Tissue clearing methods and tips

The clearing of tissues and even whole organs is achieved through several chemical and (in some cases) electrophoretic steps. Tissue clearing is conducted by incubating the specimen in a series of specialized solutions to eliminate interfering molecules such as lipids, pigments, and calcium phosphate. There are three prevalent approaches to tissue clearing: hydrophobic techniques employing organic solvents, hydrophilic techniques using aqueous solutions, and hydrogel-based methods. Each approach has its own advantages and limitations.
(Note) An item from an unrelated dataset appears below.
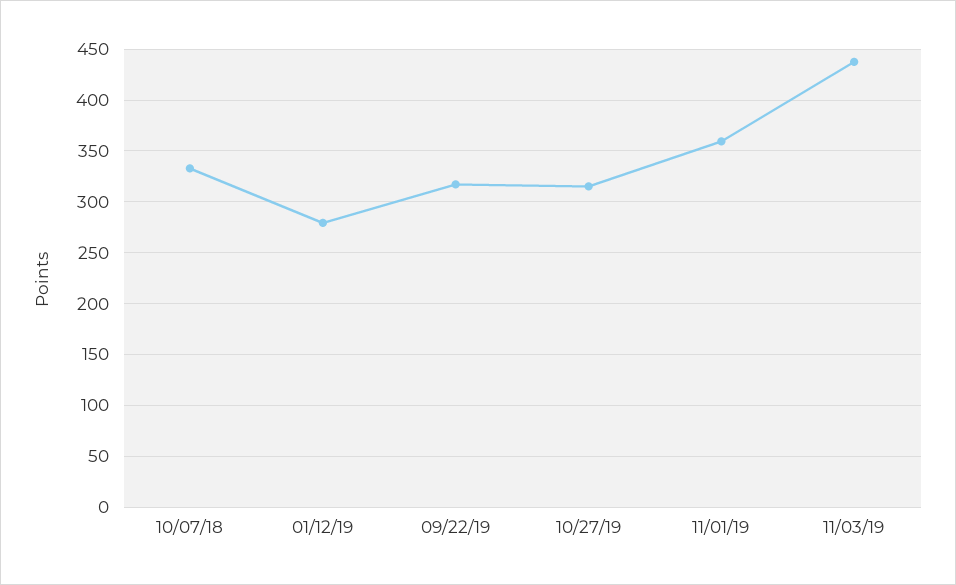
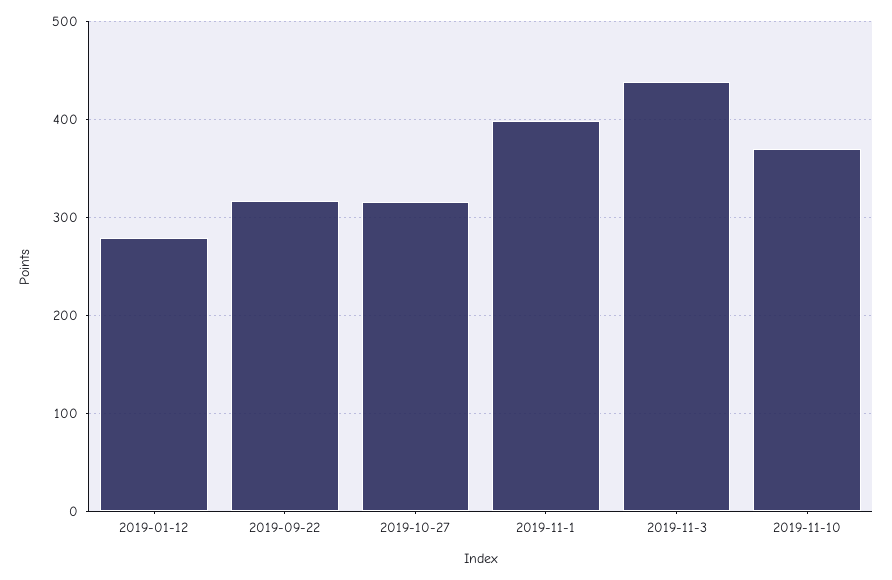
10/07/18: 330 -> none
11/01/19: 360 -> 400
2019-11-10: none -> 370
For an in-depth look at these, you may find it useful to browse the protocols and FAQs of the main types (Table 1).

Method
Type
iDISCO
Organic solvents
vDISCO
Organic solvents
CUBIC
Hyperhydrating solutions
SWITCH
Hydrogel embedding
CLARITY
Hydrogel embedding
SeeDB2
High-RI aqueous solution

References

  1. Ueda, H. R.,, Ertürk, A.,, Chung, K.,, et al. Tissue clearing and its applications in neuroscience Nature Reviews Neuroscience  21 ,61-79 (2020)
  2. Susaki, E. A.,, Tainaka, K.,, Perrin, D.,, et al. Whole-brain imaging with single-cell resolution using chemical cocktails and computational analysis. Cell  157 ,726-739 (2014)
  3. Belle, M.,, Godefroy, D.,, Dominici, C.,, et al. A simple method for 3D analysis of immunolabeled axonal tracts in a transparent nervous system. Cell Reports  9 (4),1191-201 (2014)
  4. Renier, N.,, Wu, Z.,, Simon, D. J.,, et al. iDISCO: a simple, rapid method to immunolabel large tissue samples for volume imaging. Cell  159 (4),896-910 (2014)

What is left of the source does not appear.